Good behavior ought to start at home

Judith Martin United Feature Syndicate

Parents will do anything for their children. Anything, Miss Manners has observed, short of actual childrearing.

It’s not that parents don’t realize that their children need to learn manners, morals, and how to refrain from repulsing those in a position to give them degrees, riches and happiness. They simply do not see teaching these as being their job.

Anyway, they have their hands full complaining and protesting that others are not doing it.

Concerned parents are especially vehement about the failure of the entertainment industry to exhibit well-behaved role models to inspire children to follow them into the magic land of decorum. Of course, they also expect television to entertain their children while they have other things to do. Conflict being the essence of drama, how long do they expect those children to be mesmerized by the spectacle of characters being polite to one another?

But then couldn’t the actors and athletes who are known and admired on television conduct their personal lives so as to provide the young with examples of dignity, honor and restraint?

Never mind that the public has already taught them that modesty and sportsmanship, far from being admired by their audiences, are considered dumb, if not actually unhealthy.

Politicians should be more responsible, parents have charged. Surely they should be examples of upstanding citizens. How is it that so many of them get involved in scandals for love or money?

Miss Manners has to point out to whom those politicians are responsible. As long as voters mistake belligerence for high-mindedness, they will keep putting rude people into office.

This leaves teachers to do the job of civilizing children. They, at least, are undistracted by money and adulation. And goodness knows they try to do the job.

So when even they give up, parents are outraged. News reports that it was not uncommon for schools to expel 3-year-olds produced general shock. Of course they’re unruly, people responded indignantly. What do you expect of small children? Isn’t preschool supposed to teach them to behave?
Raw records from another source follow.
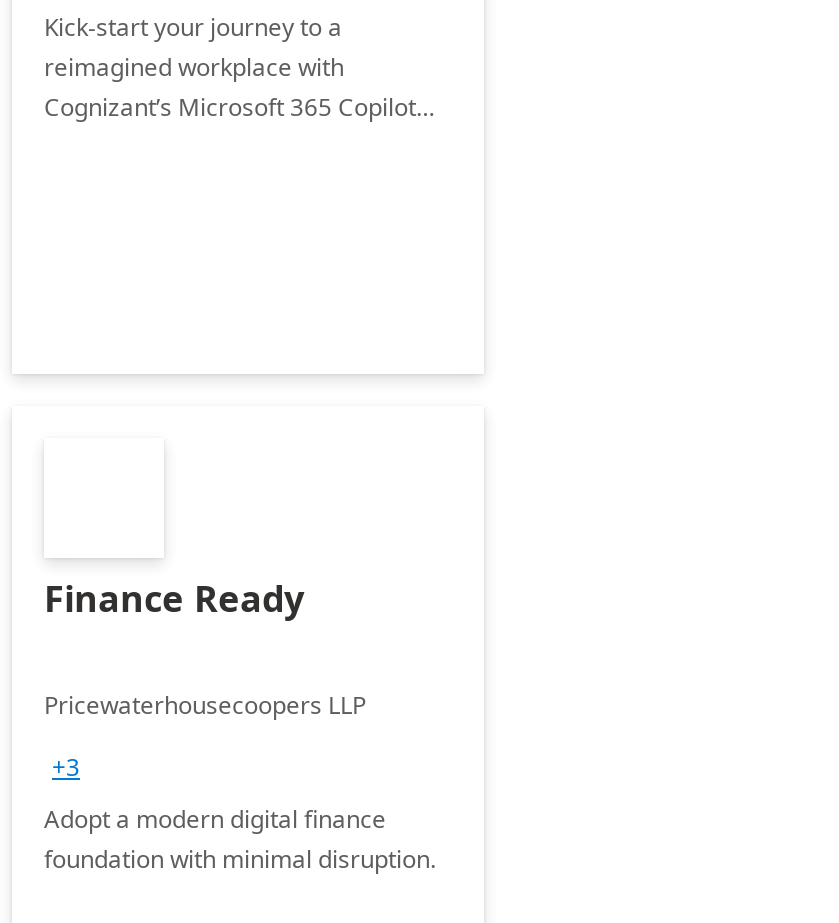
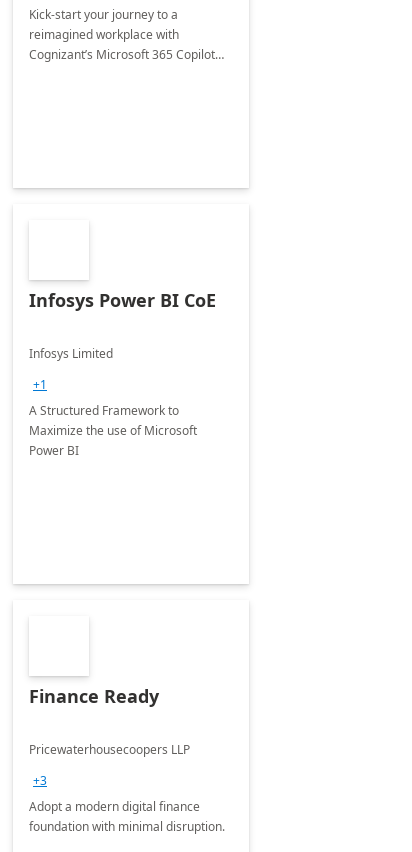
+ Infosys Power BI CoE
+ Infosys Limited
+ +1
+ A Structured Framework to
+ Maximize the use of Microsoft
+ Power BI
Not from scratch. In three years, parents were supposed to teach them respect for authority and not to hit and scratch others. Lapses will occur, but they need to know and accept the principles.

If not, serious, one-on-one remedial work needs to be done before any other socialization can be taught – let alone the beginning academics that parents now want in the curriculum. Now that there may be more than one such child in a preschool class, teachers – who by definition, hate to give up on any child – can no longer do that job.

Parents are just going to have to find someone else to blame for not parenting their children.